(Stored items)
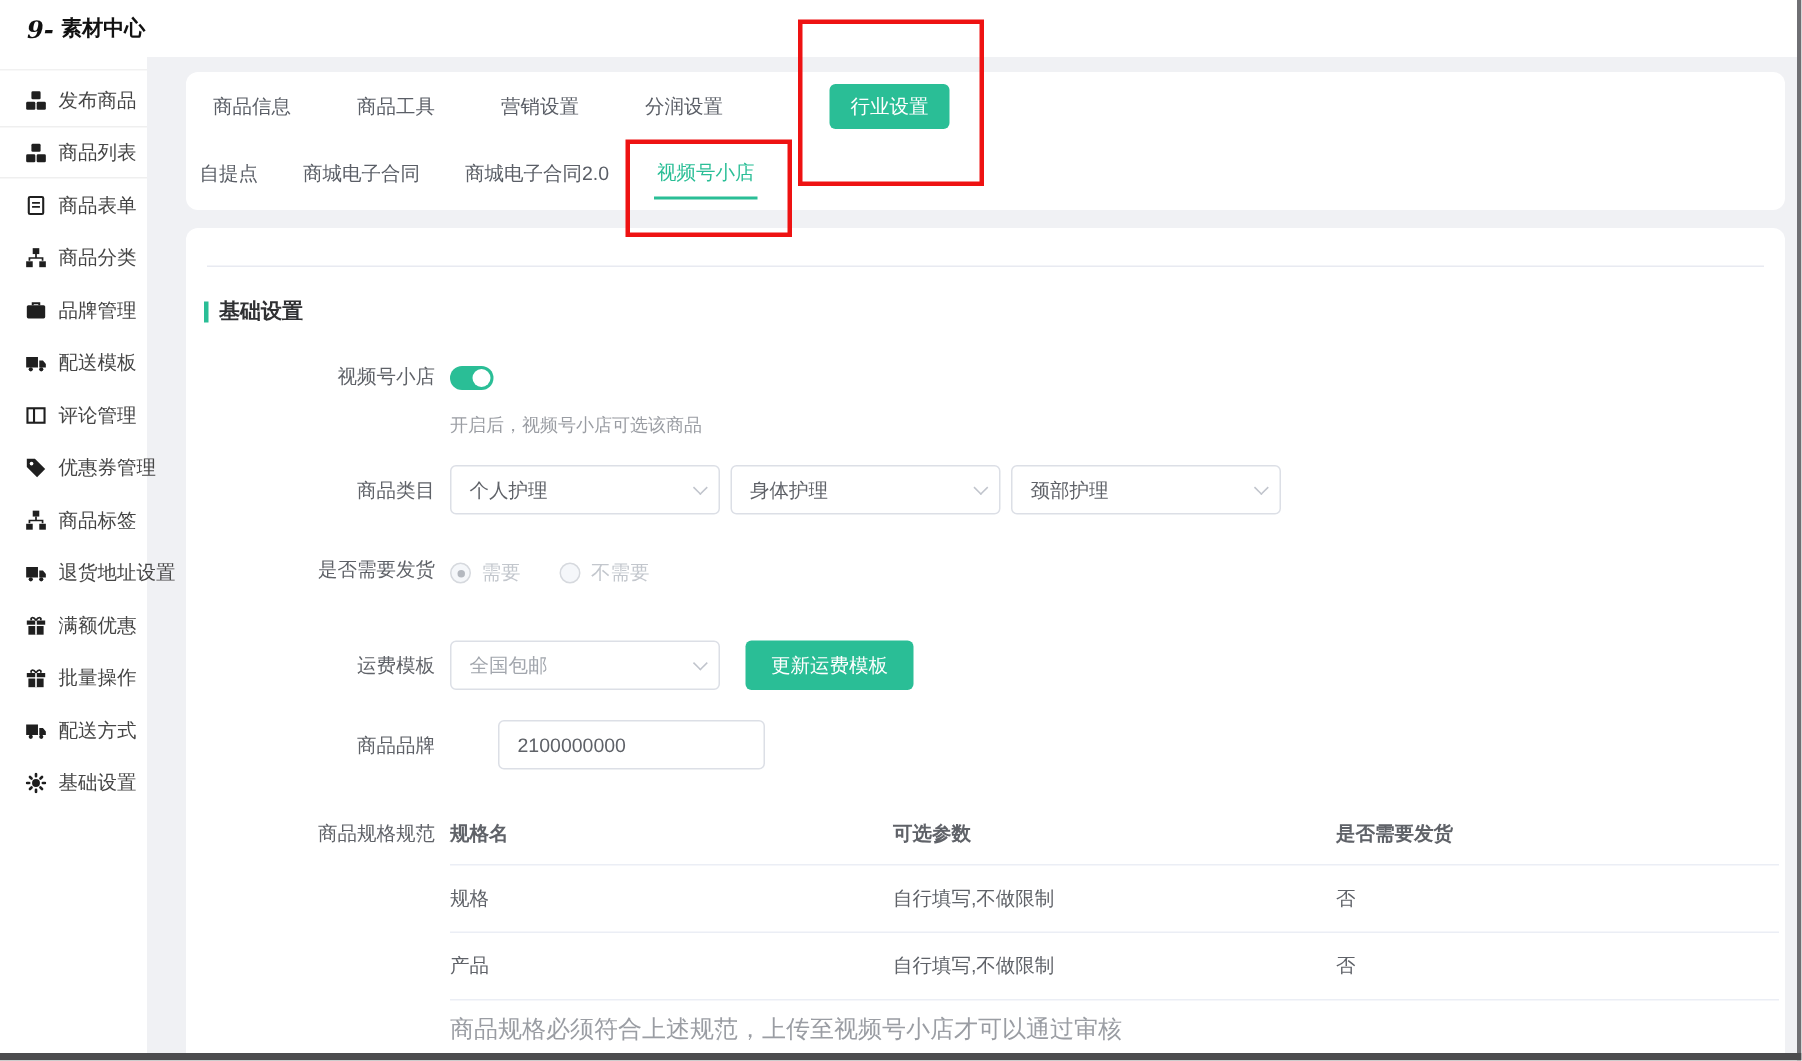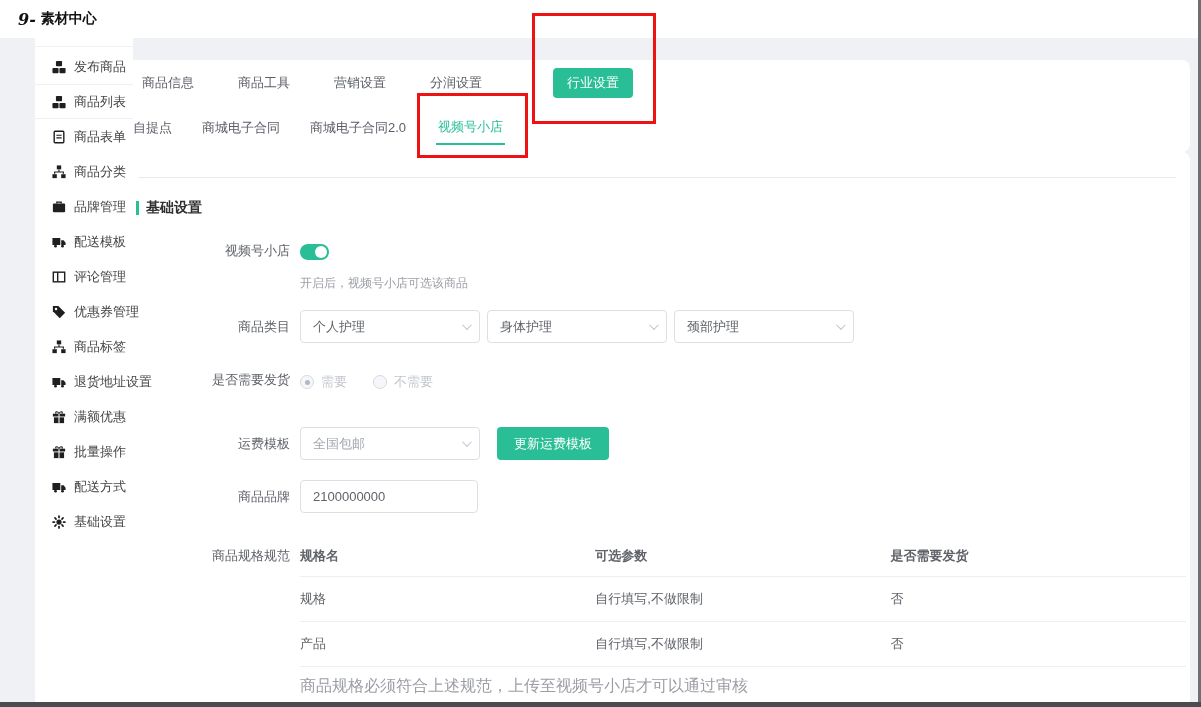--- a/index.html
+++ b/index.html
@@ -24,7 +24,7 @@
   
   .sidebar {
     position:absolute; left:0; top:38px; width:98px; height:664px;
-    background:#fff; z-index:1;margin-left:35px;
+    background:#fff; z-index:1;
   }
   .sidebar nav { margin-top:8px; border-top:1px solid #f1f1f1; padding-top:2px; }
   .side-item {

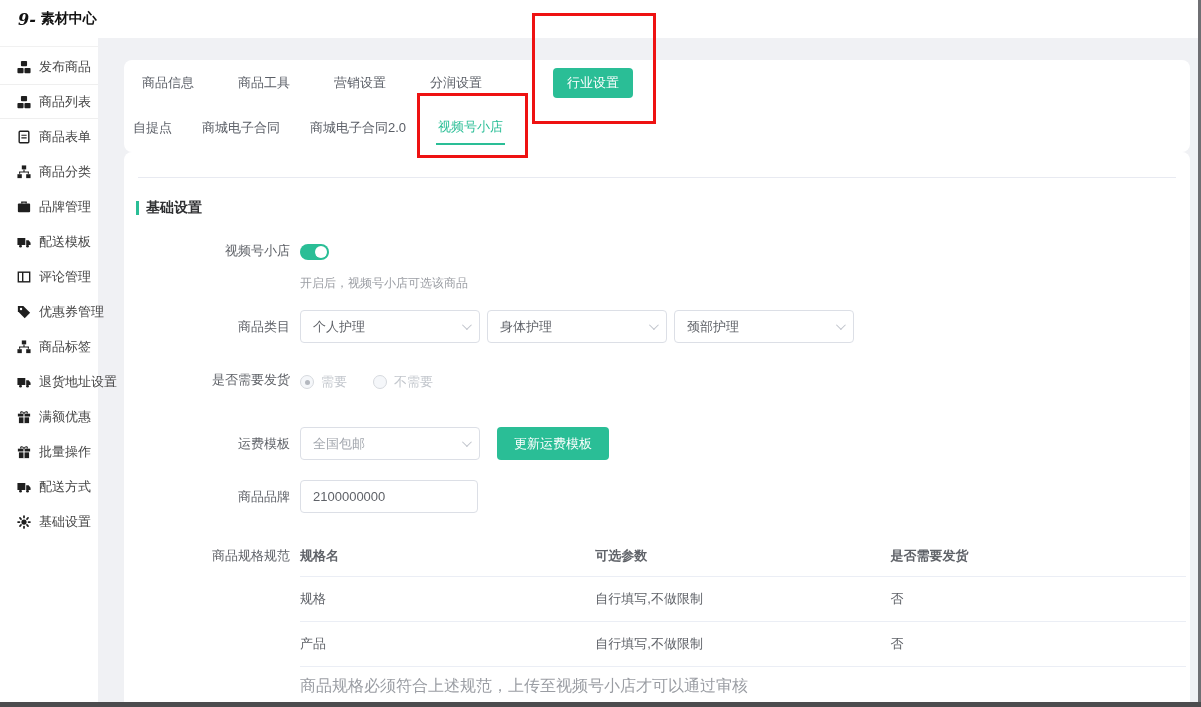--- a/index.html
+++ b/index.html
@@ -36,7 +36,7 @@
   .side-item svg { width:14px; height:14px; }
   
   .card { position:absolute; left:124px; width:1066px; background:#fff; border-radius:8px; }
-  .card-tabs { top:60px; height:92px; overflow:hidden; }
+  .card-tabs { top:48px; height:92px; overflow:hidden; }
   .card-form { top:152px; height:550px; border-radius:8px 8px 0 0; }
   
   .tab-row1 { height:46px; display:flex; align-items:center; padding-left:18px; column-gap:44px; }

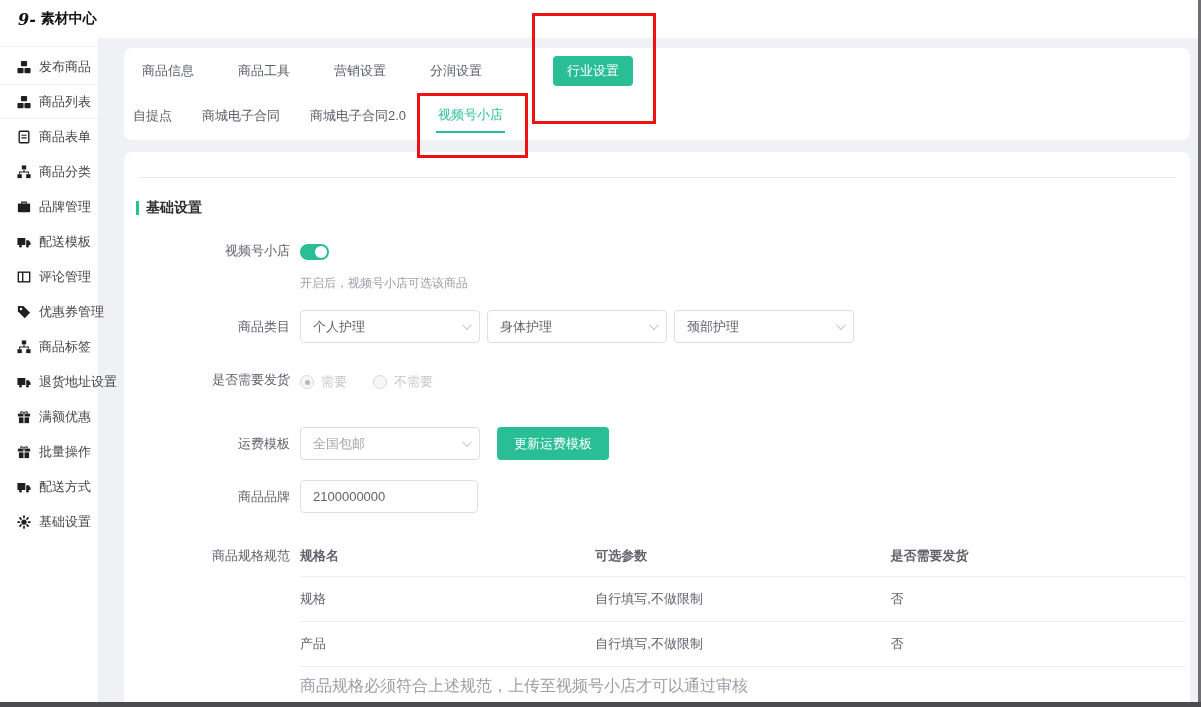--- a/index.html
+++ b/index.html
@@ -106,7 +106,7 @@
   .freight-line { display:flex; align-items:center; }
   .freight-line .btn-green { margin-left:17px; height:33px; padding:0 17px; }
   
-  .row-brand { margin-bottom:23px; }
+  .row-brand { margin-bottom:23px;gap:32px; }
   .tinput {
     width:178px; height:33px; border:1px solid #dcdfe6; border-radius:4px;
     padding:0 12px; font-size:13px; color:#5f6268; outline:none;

> [Problem requirements]:
Repeat the entries word for word and skip the pictures.

> [Answer to this exercise]:
--- a/index.html
+++ b/index.html
@@ -24,7 +24,7 @@
   
   .sidebar {
     position:absolute; left:0; top:38px; width:98px; height:664px;
-    background:#fff; z-index:1;margin-left:35px;
+    background:#fff; z-index:1;
   }
   .sidebar nav { margin-top:8px; border-top:1px solid #f1f1f1; padding-top:2px; }
   .side-item {

--- a/index.html
+++ b/index.html
@@ -36,7 +36,7 @@
   .side-item svg { width:14px; height:14px; }
   
   .card { position:absolute; left:124px; width:1066px; background:#fff; border-radius:8px; }
-  .card-tabs { top:60px; height:92px; overflow:hidden; }
+  .card-tabs { top:48px; height:92px; overflow:hidden; }
   .card-form { top:152px; height:550px; border-radius:8px 8px 0 0; }
   
   .tab-row1 { height:46px; display:flex; align-items:center; padding-left:18px; column-gap:44px; }

--- a/index.html
+++ b/index.html
@@ -106,7 +106,7 @@
   .freight-line { display:flex; align-items:center; }
   .freight-line .btn-green { margin-left:17px; height:33px; padding:0 17px; }
   
-  .row-brand { margin-bottom:23px; }
+  .row-brand { margin-bottom:23px;gap:32px; }
   .tinput {
     width:178px; height:33px; border:1px solid #dcdfe6; border-radius:4px;
     padding:0 12px; font-size:13px; color:#5f6268; outline:none;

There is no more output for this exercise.